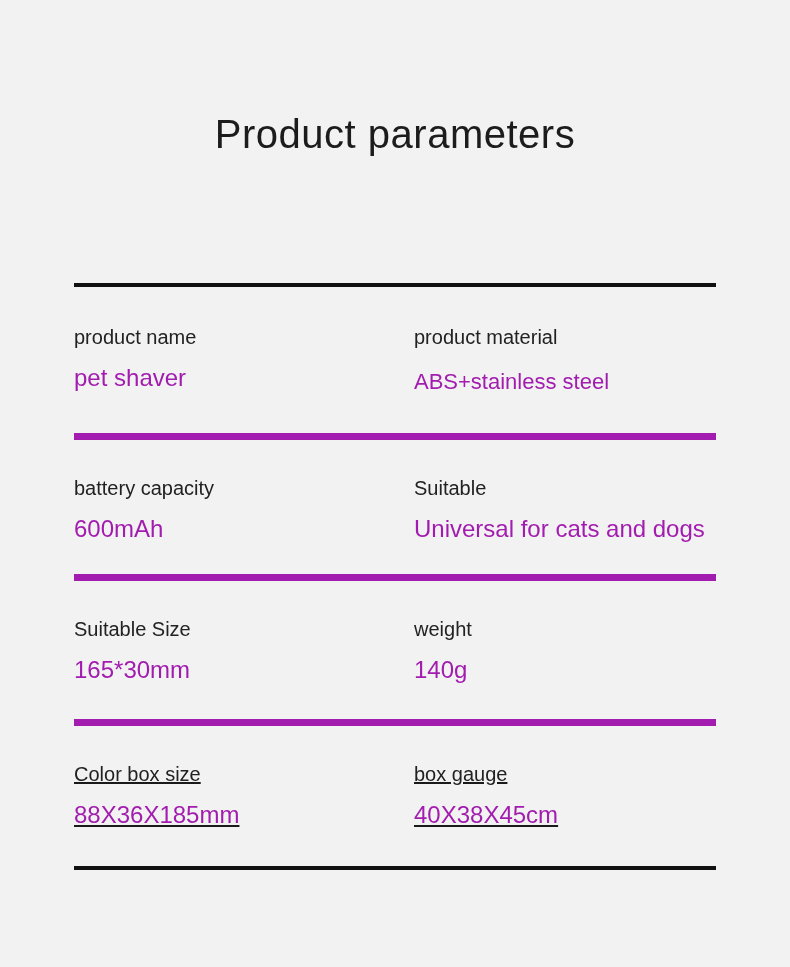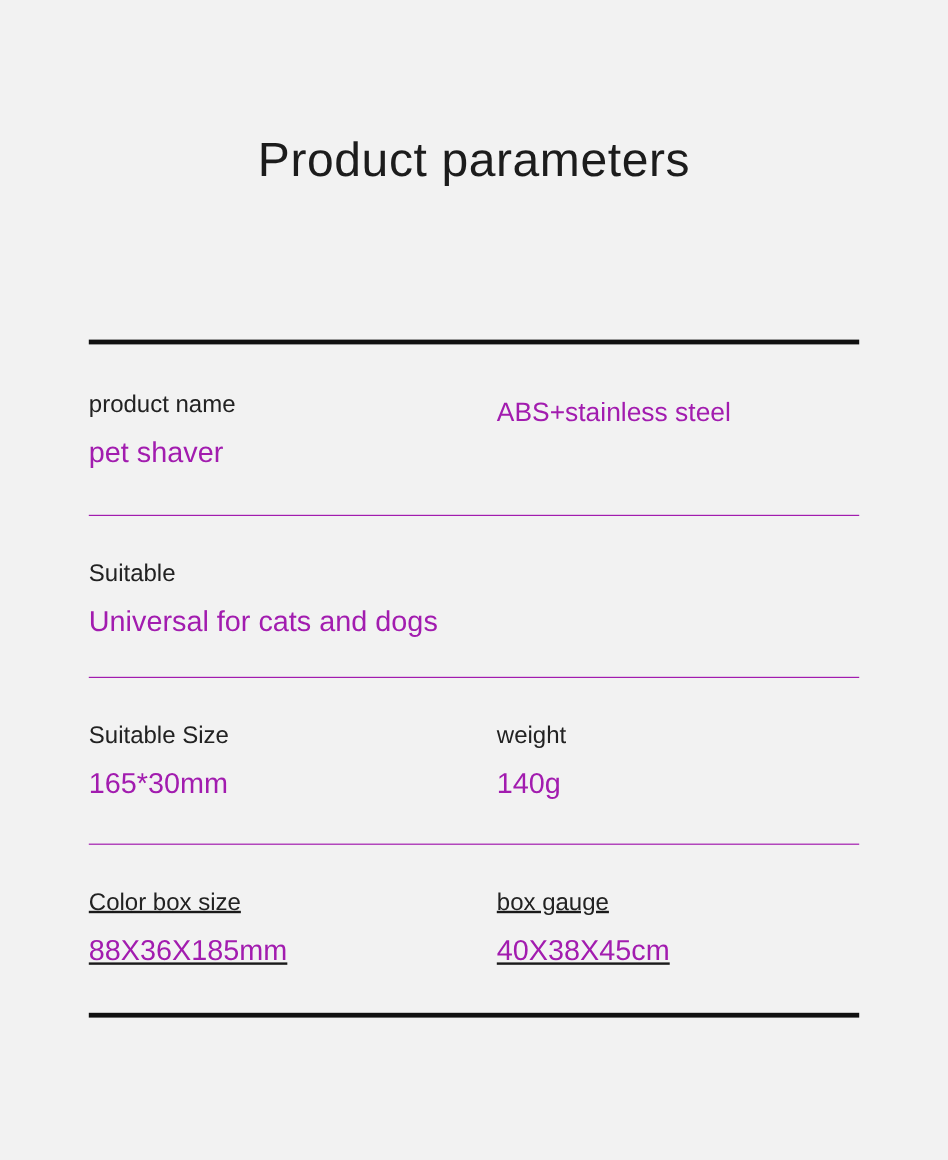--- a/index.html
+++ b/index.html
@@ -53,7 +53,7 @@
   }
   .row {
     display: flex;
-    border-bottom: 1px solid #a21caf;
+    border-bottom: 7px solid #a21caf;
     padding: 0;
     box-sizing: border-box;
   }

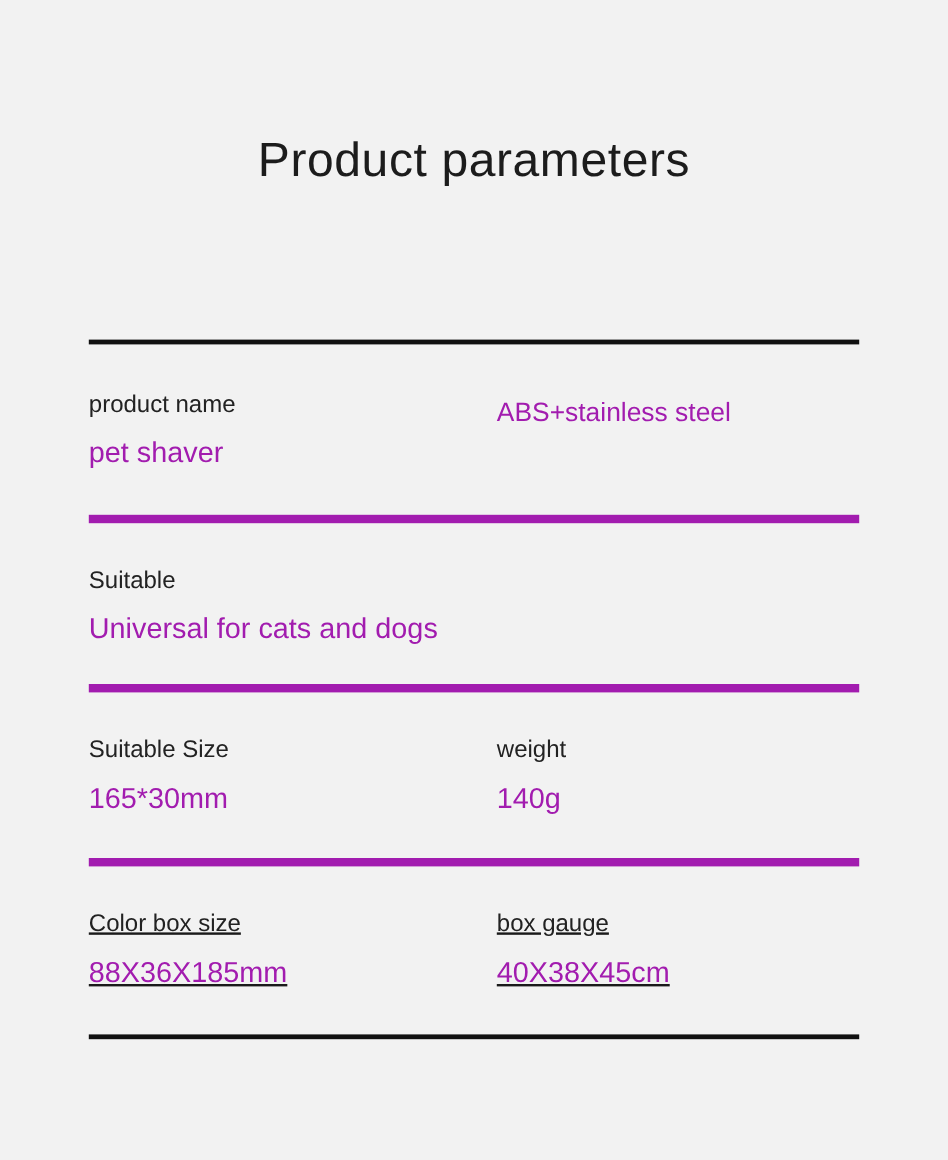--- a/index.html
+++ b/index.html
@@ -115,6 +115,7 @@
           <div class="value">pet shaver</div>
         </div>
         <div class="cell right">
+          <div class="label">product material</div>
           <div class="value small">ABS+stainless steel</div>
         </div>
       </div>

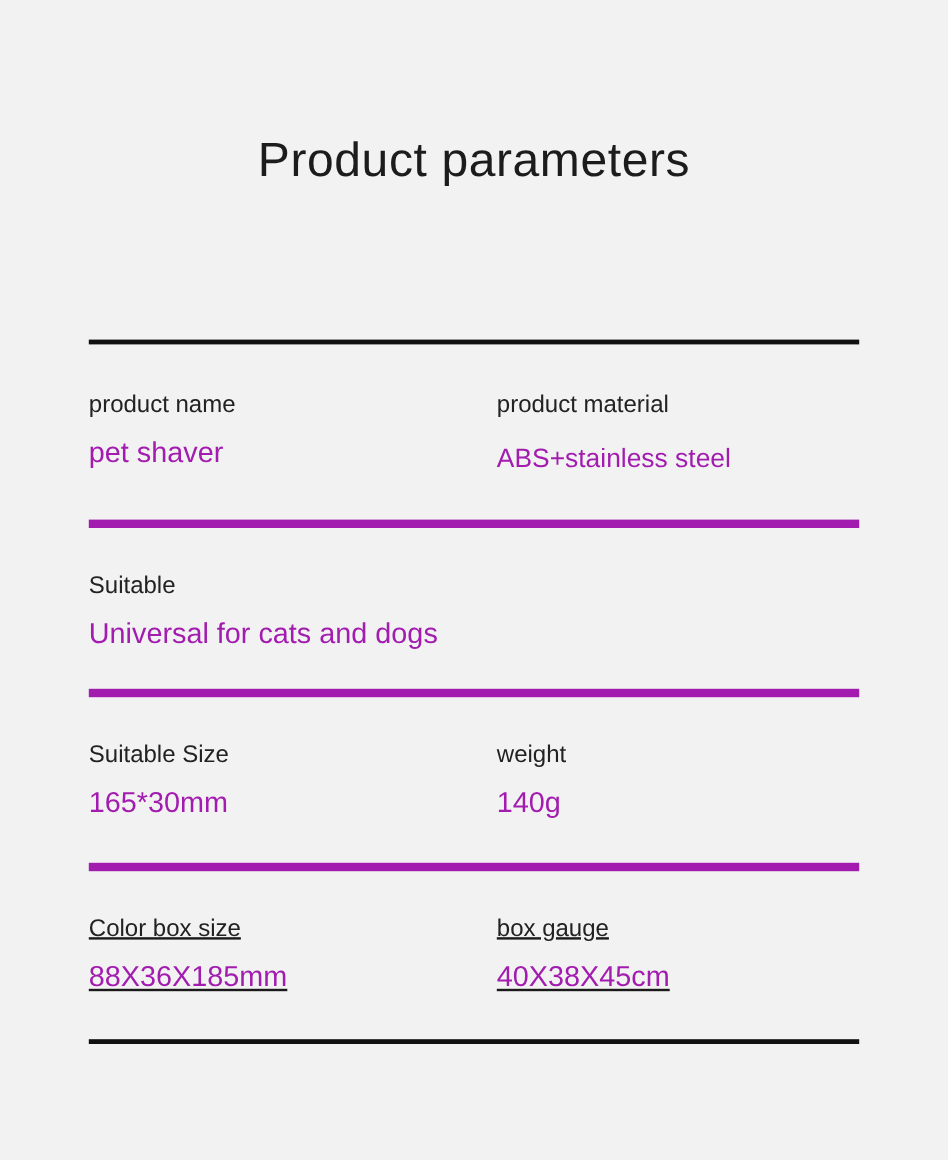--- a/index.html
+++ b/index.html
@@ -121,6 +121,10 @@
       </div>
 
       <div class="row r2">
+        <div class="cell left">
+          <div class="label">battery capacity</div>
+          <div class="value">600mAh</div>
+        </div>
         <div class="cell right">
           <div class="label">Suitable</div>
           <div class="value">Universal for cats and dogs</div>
=-=-=
▸ Required work
Everything from the line with "display: flex;" through the last line above must be repeated exactly, except the pictures.

▸ Exercise answer
     display: flex;
-    border-bottom: 1px solid #a21caf;
+    border-bottom: 7px solid #a21caf;
     padding: 0;
     box-sizing: border-box;
   }

--- a/index.html
+++ b/index.html
@@ -115,6 +115,7 @@
           <div class="value">pet shaver</div>
         </div>
         <div class="cell right">
+          <div class="label">product material</div>
           <div class="value small">ABS+stainless steel</div>
         </div>
       </div>

--- a/index.html
+++ b/index.html
@@ -121,6 +121,10 @@
       </div>
 
       <div class="row r2">
+        <div class="cell left">
+          <div class="label">battery capacity</div>
+          <div class="value">600mAh</div>
+        </div>
         <div class="cell right">
           <div class="label">Suitable</div>
           <div class="value">Universal for cats and dogs</div>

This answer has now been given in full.